Осенева знала – от тех, кого боятся, постараются избавиться. Рано или поздно. Любой ценой.
То, что произошло со Шречкой и Чуней, зэчки – да и не только они – приняли. Пусть и дали новенькой кличку Ведьма, и побаиваться начали, но не так, чтобы сильно.
Наверное, потому, что две жирные жабы своим террором всех достали, да и превращение их в два гигантских кабачка произошло безболезненно.
А тут – жуть какая! Руки обгорели чуть не до кости!
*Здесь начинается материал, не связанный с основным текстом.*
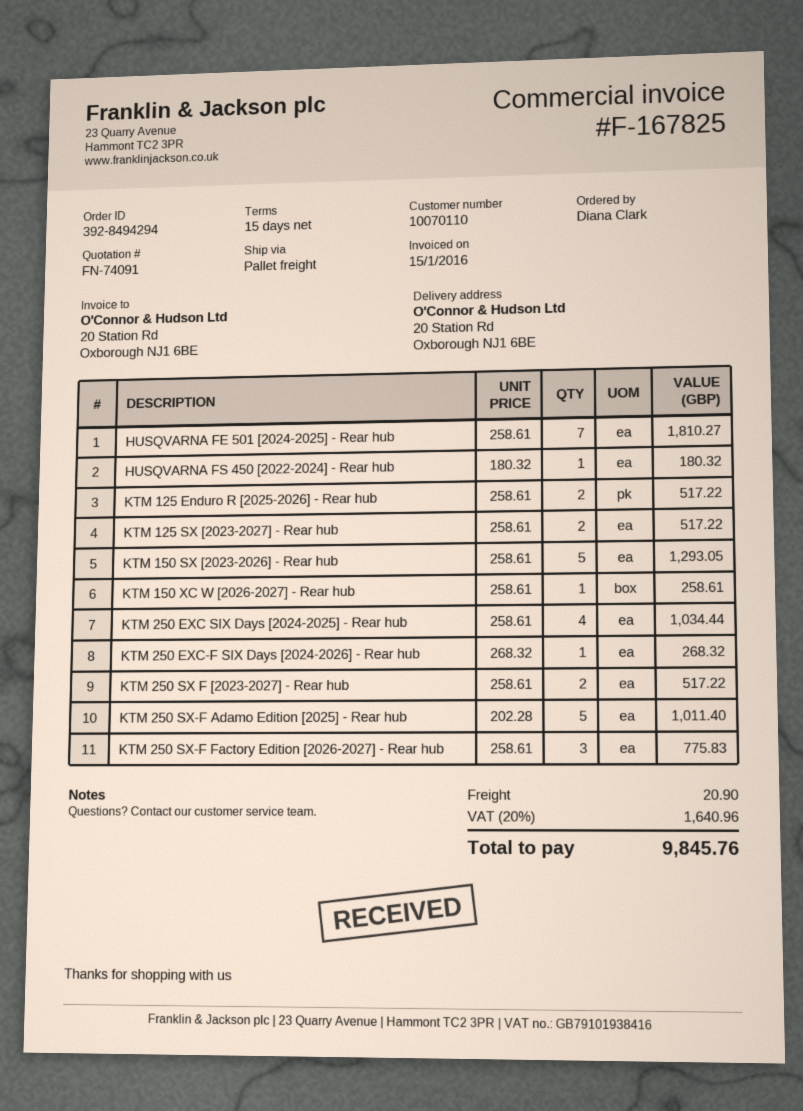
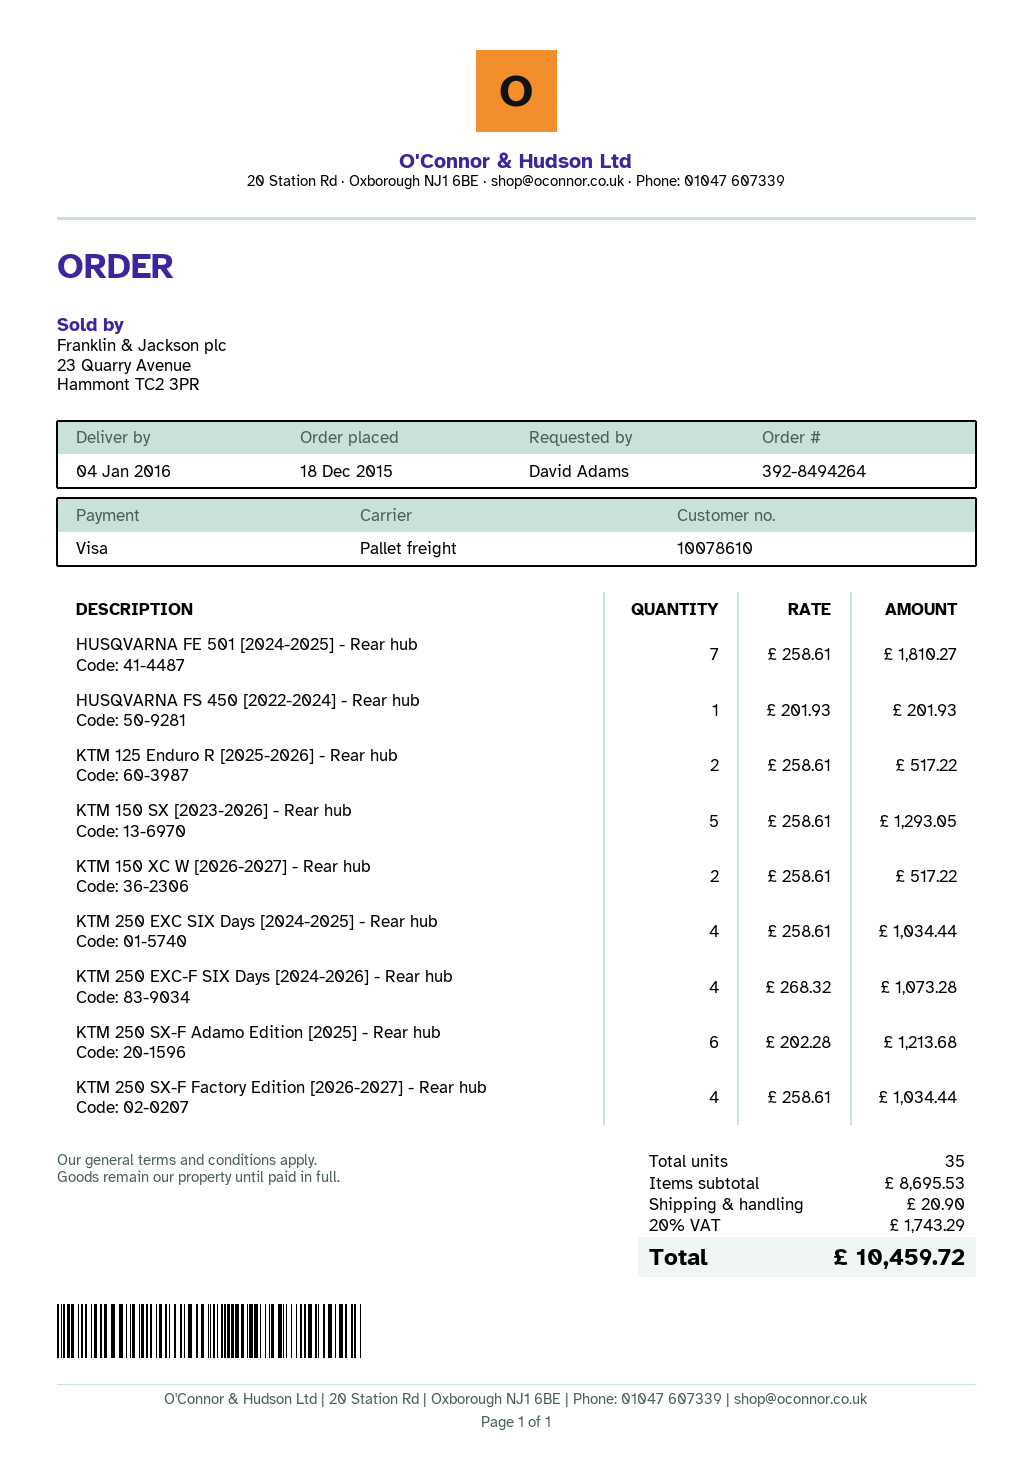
order number: 392-8494294 -> 392-8494264
customer number: 10070110 -> 10078610
ordered by: Diana Clark -> David Adams
HUSQVARNA FS 450 [2022-2024] - Rear hub: 1 x 180.32 = 180.32 -> 1 x 201.93 = 201.93
KTM 125 SX [2023-2027] - Rear hub: 2 x 258.61 = 517.22 -> none
KTM 150 XC W [2026-2027] - Rear hub: 1 x 258.61 = 258.61 -> 2 x 258.61 = 517.22
KTM 250 EXC-F SIX Days [2024-2026] - Rear hub: 1 x 268.32 = 268.32 -> 4 x 268.32 = 1073.28
KTM 250 SX F [2023-2027] - Rear hub: 2 x 258.61 = 517.22 -> none
KTM 250 SX-F Adamo Edition [2025] - Rear hub: 5 x 202.28 = 1011.40 -> 6 x 202.28 = 1213.68
KTM 250 SX-F Factory Edition [2026-2027] - Rear hub: 3 x 258.61 = 775.83 -> 4 x 258.61 = 1034.44
tax: 20% = 1640.96 -> 20% = 1743.29
total: 9845.76 -> 10459.72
Да, Губу нельзя назвать приятной во всех отношениях дамой, да, она подленькая и трусливая, но и вреда особого никому не причиняла, а после исчезновения покровительниц вообще затихла. И вдруг – такое!
Допустим, поступок Ведьмы можно было бы как-то оправдать, захоти Губа придушить ее во сне, но такого точно не могло случиться! Губа слишком боязлива, с…куха она для мокрого дела.
Вот спереть что-то по-тихому могла. И тырила периодически, и была бита за крысятничество, но жечь руки живьем…
В общем, после того как Губу увезли в больницу, Лена оказалась в полной изоляции. Даже Рюшка перестала с ней общаться. Пару раз Осеневу таскали на разборки к начальнику колонии, у которого мозг вскипал от творившейся в подведомственном учреждении ерунды.